Viewers stand as much indicted as the film crew itself as observers and accomplices, however passive, in Ben’s trail of mayhem and chaos. The handheld camera style and use of frequent close-ups create intimacy and draw viewers in as voyeurs. When Ben and his crew meet another film crew following a criminal in an abandoned building he uses as his hide-out, we find ourselves rooting for Ben as the film crews prepare for a stand-off. Uncomfortable questions about the sensationalisation / trivialisation of violence by mass media in our society, the ways in which reality TV shows encourage people to behave in extreme ways, celebrity worship and the numbing effect continuous exposure to violence and trauma must have on viewers’ mental states arise. The relationship between a film crew and the subject that is the focus of its film is also questioned – how objective can a documentary be when its subject and the film crew are friends? – and the Spinal Tap sequence of two sound-men dying one after the other, each leaving behind a pregnant girlfriend called Marie-Paule, while funny, also makes for uncomfortable viewing. At what point does a film or any other venture become so important that people’s lives become secondary to it? The project takes on a life of its own and Ben exploits the film-makers’ friendship and hero-worship of him into making the film a never-ending diary celebrating his banal exploits to feed his ego. For all his supposed sophistication as an aesthete, Ben lacks the self-reflective insight, the depth of feeling and emotion, and empathy needed to be a true aesthete and a talented poet.

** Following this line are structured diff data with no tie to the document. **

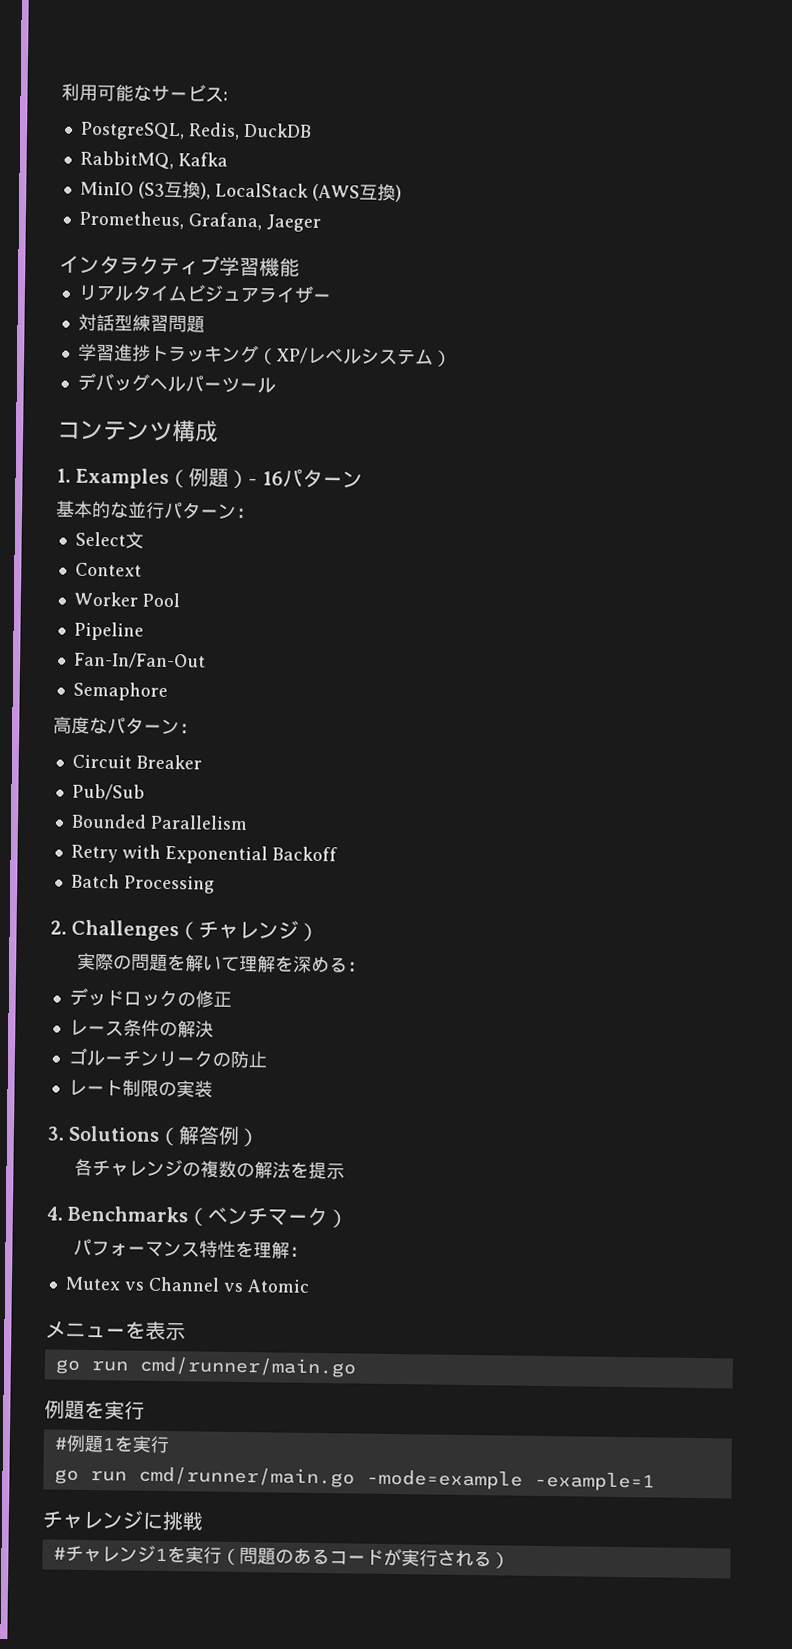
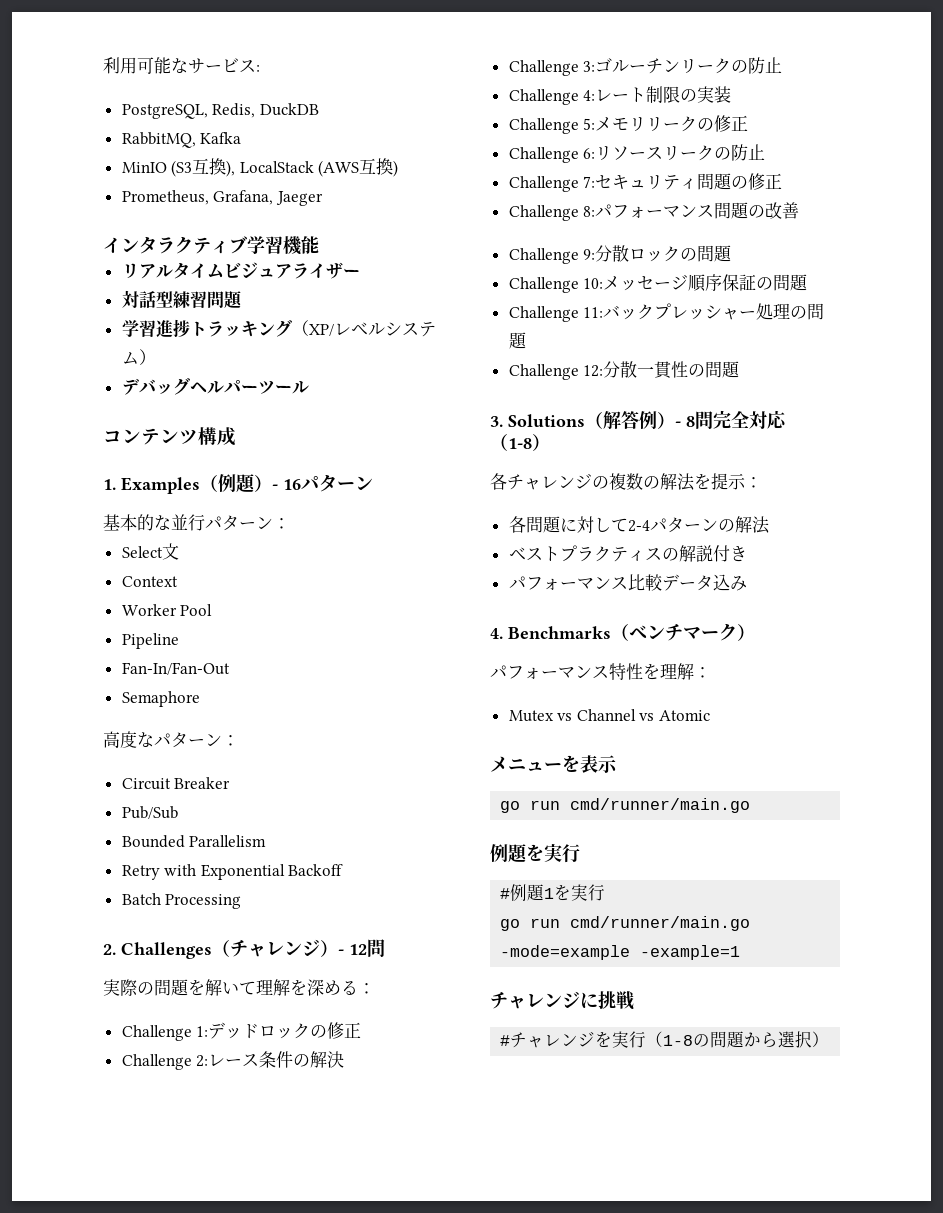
- 2. Challenges（チャレンジ）
+ 2. Challenges（チャレンジ）- 12問
- デッドロックの修正
+ Challenge 1:デッドロックの修正
- レース条件の解決
+ Challenge 2:レース条件の解決
- ゴルーチンリークの防止
+ Challenge 3:ゴルーチンリークの防止
- レート制限の実装
+ Challenge 4:レート制限の実装
+ Challenge 5:メモリリークの修正
+ Challenge 6:リソースリークの防止
+ Challenge 7:セキュリティ問題の修正
+ Challenge 8:パフォーマンス問題の改善
+ Challenge 9:分散ロックの問題
+ Challenge 10:メッセージ順序保証の問題
+ Challenge 11:バックプレッシャー処理の問題
+ Challenge 12:分散一貫性の問題
- 3. Solutions（解答例）
+ 3. Solutions（解答例）- 8問完全対応（1-8）
- 各チャレンジの複数の解法を提示
+ 各チャレンジの複数の解法を提示：
+ 各問題に対して2-4パターンの解法
+ ベストプラクティスの解説付き
+ パフォーマンス比較データ込み
- #チャレンジ1を実行（問題のあるコードが実行される）
+ #チャレンジを実行（1-8の問題から選択）

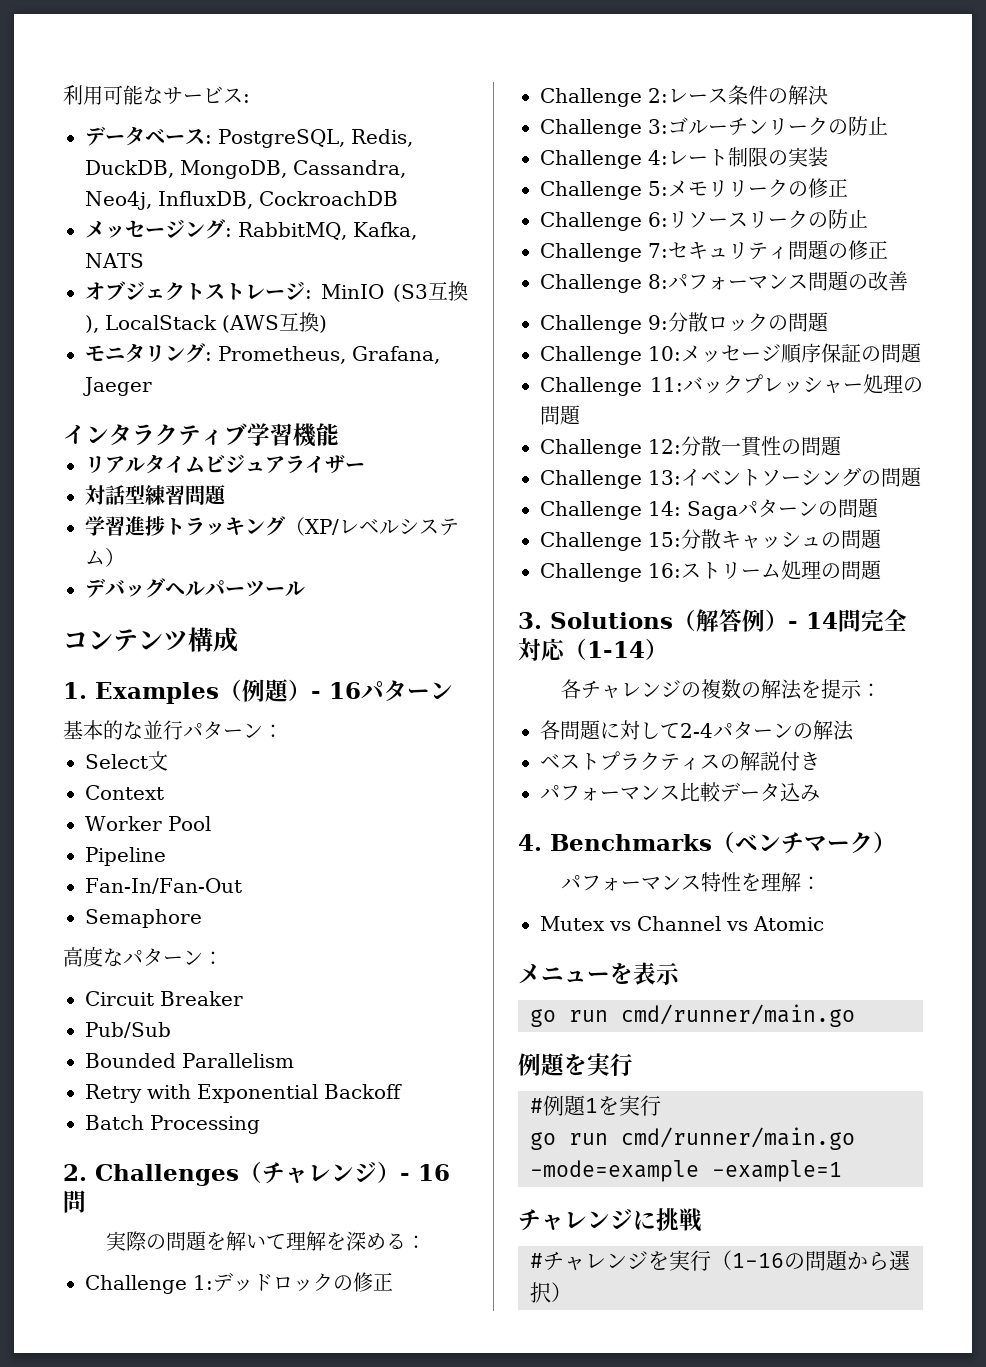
- PostgreSQL, Redis, DuckDB
- RabbitMQ, Kafka
- MinIO (S3互換), LocalStack (AWS互換)
+ データベース: PostgreSQL, Redis, DuckDB, MongoDB, Cassandra, Neo4j, InfluxDB, CockroachDB
+ メッセージング: RabbitMQ, Kafka, NATS
+ オブジェクトストレージ: MinIO (S3互換), LocalStack (AWS互換)
- Prometheus, Grafana, Jaeger
+ モニタリング: Prometheus, Grafana, Jaeger
- 2. Challenges（チャレンジ）- 12問
+ 2. Challenges（チャレンジ）- 16問
+ Challenge 13:イベントソーシングの問題
+ Challenge 14: Sagaパターンの問題
+ Challenge 15:分散キャッシュの問題
+ Challenge 16:ストリーム処理の問題
- 3. Solutions（解答例）- 8問完全対応（1-8）
+ 3. Solutions（解答例）- 14問完全対応（1-14）
- #チャレンジを実行（1-8の問題から選択）
+ #チャレンジを実行（1-16の問題から選択）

The film does become repetitive and the meeting of the film crews in the hide-out surely alerts viewers that ideas are starting to run out. After this point, the film seems to lose direction although in fact unseen criminals associated with the other crook followed by his own film crew are now trailing Ben and his crew. At the same time Ben’s crimes become more serious and brutal and viewers should consider the possibility that if he didn’t have a film crew following him around, Ben would confine himself to cutting queues for nursing homes and denying thousands of dogs in Belgium the pleasure of chasing posties. Ben mugs for the camera and some scenes where he is drunk could have been edited or cut altogether. On the technical side the film-makers do a good job of knitting all the various skits into a seamless, smoothly flowing whole and the skits have the appearance of naturally following on from one another even if they actually didn’t. How much of the film was improvised, how much was scripted and how much just happened to be there at the time of filming – especially the hospital scene with Ben being in the same room as an elderly patient engaging a nurse in verbal jousting over his toilet habits – is hard to tell.

At once compelling yet repellent, looking unfocussed as it progresses but with a definite goal in mind, this film still has a lot of power to shock and intrigue audiences. The nature of violence in Western societies, our fascination with it and how that fascination is pushed and manipulated for profit by media organisations and others, how that affects our psyches and might determine our attitudes and behaviour in situations where diplomacy rather than violence is called for, and the attitude that people are only worthwhile when they have cash or can be exploited (Ben only kills people if they have money) – these issues continue to make “Man Bites Dog” more relevant than it was when first released. Education and culture prove not be civilising influences on a mind lacking in self-examination and compassion for other people and the central character of Ben turns out to be as hollow and cold as the society being satirised.